Last week I wrote about the bill coming for AI. The convergence of rising energy costs, the infrastructure arms race, and a labour market flooding with displaced professionals. I said the downstream effects would start showing up soon.

That was seven days ago, and the timeline just compressed.

The Strait of Hormuz was already effectively closed. This weekend, a second major shipping chokepoint came under direct threat when armed groups in Yemen launched strikes that could foreshadow a closure of the Bab al-Mandeb Strait, the narrow passage off Yemen’s coast that controls access to the Red Sea and the Suez Canal. Maersk has already paused trans-Suez sailings. Oil closed at three-year highs on Friday, according to CNBC, before any of this happened. If both straits close simultaneously, a significant share of global energy and trade flows will be physically blocked.

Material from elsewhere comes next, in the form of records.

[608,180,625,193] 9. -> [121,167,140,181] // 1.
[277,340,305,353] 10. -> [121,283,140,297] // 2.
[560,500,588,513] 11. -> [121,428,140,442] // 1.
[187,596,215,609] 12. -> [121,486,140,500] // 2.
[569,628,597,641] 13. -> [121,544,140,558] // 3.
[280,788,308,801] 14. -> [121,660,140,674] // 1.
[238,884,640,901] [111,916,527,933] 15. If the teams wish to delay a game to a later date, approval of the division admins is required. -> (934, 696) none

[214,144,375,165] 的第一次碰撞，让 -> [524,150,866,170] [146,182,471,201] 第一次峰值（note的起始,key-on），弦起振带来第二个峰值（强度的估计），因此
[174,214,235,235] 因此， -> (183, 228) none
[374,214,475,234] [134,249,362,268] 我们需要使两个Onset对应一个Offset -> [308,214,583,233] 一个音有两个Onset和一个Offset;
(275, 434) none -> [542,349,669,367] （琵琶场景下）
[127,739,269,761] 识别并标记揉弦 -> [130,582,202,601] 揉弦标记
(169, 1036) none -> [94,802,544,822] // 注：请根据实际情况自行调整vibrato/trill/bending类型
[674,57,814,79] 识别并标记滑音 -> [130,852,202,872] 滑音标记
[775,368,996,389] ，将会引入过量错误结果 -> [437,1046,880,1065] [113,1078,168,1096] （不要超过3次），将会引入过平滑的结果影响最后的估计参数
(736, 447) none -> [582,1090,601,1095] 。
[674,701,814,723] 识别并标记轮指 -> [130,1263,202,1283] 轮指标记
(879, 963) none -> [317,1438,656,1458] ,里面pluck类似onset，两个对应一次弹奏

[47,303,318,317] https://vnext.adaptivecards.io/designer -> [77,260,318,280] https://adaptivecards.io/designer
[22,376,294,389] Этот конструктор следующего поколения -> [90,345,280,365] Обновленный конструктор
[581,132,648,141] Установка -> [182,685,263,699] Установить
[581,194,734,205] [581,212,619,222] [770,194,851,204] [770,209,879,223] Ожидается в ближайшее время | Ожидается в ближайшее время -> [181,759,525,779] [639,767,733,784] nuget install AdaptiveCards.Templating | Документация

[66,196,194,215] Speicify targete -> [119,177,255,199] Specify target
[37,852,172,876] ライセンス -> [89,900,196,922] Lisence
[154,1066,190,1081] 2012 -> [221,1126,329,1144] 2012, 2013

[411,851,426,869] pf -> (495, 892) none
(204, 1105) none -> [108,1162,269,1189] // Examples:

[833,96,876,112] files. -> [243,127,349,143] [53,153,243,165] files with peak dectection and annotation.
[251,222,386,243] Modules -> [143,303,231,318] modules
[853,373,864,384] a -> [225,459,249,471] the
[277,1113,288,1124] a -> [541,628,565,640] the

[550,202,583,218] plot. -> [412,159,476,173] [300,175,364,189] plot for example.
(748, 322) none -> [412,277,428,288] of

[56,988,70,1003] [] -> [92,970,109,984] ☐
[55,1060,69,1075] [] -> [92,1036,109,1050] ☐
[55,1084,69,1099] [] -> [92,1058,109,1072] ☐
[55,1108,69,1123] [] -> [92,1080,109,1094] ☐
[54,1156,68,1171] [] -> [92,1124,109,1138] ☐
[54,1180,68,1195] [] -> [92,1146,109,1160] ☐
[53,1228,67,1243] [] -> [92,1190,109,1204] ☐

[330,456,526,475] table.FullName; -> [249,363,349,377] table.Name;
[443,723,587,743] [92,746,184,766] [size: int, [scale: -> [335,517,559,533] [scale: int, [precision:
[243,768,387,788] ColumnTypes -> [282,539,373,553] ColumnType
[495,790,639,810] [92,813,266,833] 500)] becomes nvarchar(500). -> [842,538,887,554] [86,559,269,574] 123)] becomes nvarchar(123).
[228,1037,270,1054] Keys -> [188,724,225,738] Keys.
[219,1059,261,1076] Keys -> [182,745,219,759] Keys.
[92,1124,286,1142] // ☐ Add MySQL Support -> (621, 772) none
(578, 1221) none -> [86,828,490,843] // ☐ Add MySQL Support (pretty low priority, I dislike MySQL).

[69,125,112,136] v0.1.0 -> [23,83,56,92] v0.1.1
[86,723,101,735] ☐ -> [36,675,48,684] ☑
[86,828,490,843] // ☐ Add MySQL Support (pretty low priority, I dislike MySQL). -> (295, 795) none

The Philippines declared a national energy emergency on March 24. According to Philippine government statements reported by Bloomberg, the country has roughly 45 days of fuel remaining. South Korea, which imports around 70 per cent of its crude oil through the Strait of Hormuz, launched a nationwide energy-saving campaign asking citizens to take shorter showers, ride bicycles for short trips, and only use washing machines on weekends. These are major economies making emergency moves because the energy supply they depend on has been cut off at the source.

I grew up in the Philippines. I have family there. So when I say this feels real, I mean it in a way that goes well beyond market analysis. The numbers on the page become different when you know the people behind them.

And all of this is landing on an AI industry that was already stretched.

Last week, the question was whether AI would get more expensive. This week, two things happened that turned that question into a fork in the road.

The first is that Anthropic accidentally leaked details of its most powerful model ever. As first reported by Fortune, a misconfiguration in their content management system left nearly 3,000 unpublished assets in a publicly searchable data store, including a draft blog post about a model called Claude Mythos. Anthropic confirmed the model exists, calling it a step change and the most capable they have ever built. It sits in a new tier above their current Opus line, codenamed Capybara, and reportedly delivers major improvements in coding, reasoning, and cybersecurity.

What matters most for this conversation is the economics. The leaked materials indicate the model is extremely expensive to run, both for Anthropic and for customers, and that the company is working to bring costs down before any wide release. The most capable AI model ever built, and the company behind it has not yet figured out how to make the economics viable at scale.

The irony of a company building advanced cybersecurity capabilities while exposing its own model through a basic configuration error writes itself. But the bigger story is what it reveals about where the frontier is heading. The most powerful models are getting smarter and simultaneously more expensive, at a time when the energy powering them costs more than it did a month ago.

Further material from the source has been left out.